**Task directions:**
Exactly reproduce the line that contains "Home assistant integration" and all lines after it in the entries below, through the very last line.

**Data to use:**
┄┄┄┄┄┄
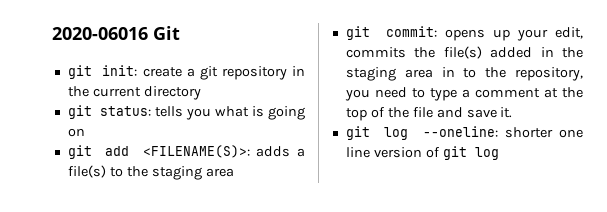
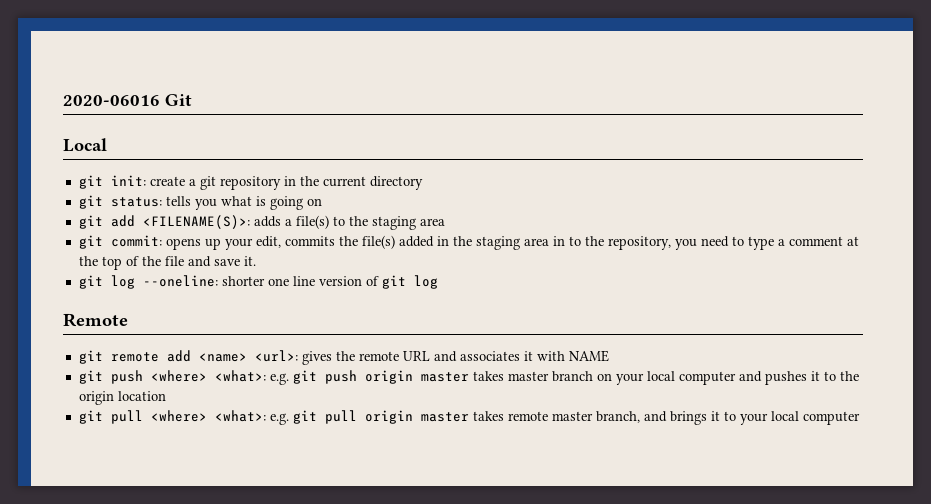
+ Local
+ Remote
+ git remote add <name> <url>: gives the remote URL and associates it with NAME
+ git push <where> <what>: e.g. git push origin master takes master branch on your local computer and pushes it to the origin location
+ git pull <where> <what>: e.g. git pull origin master takes remote master branch, and brings it to your local computer

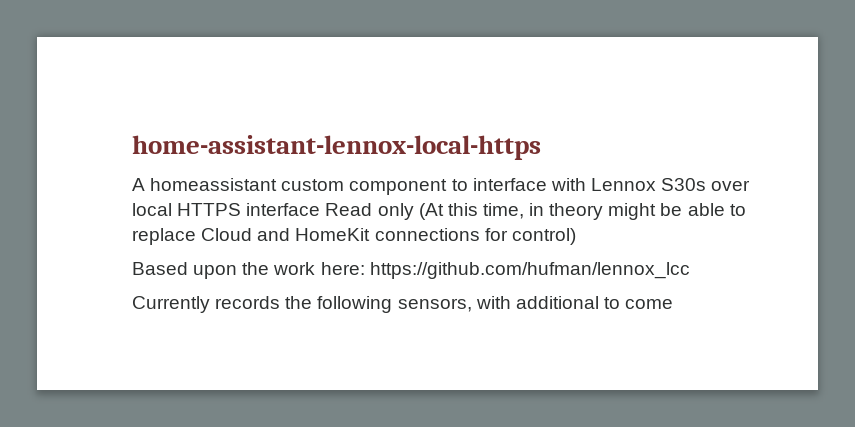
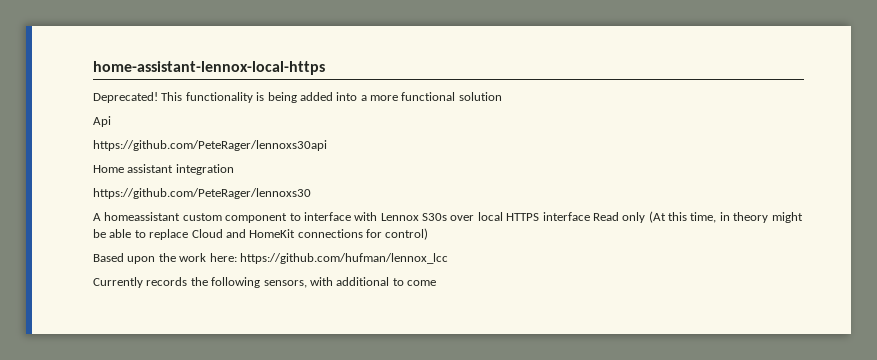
+ Deprecated! This functionality is being added into a more functional solution
+ Api
+ https://github.com/PeteRager/lennoxs30api
+ Home assistant integration
+ https://github.com/PeteRager/lennoxs30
┄┄┄┄┄┄
**Answer box:**
+ Home assistant integration
+ https://github.com/PeteRager/lennoxs30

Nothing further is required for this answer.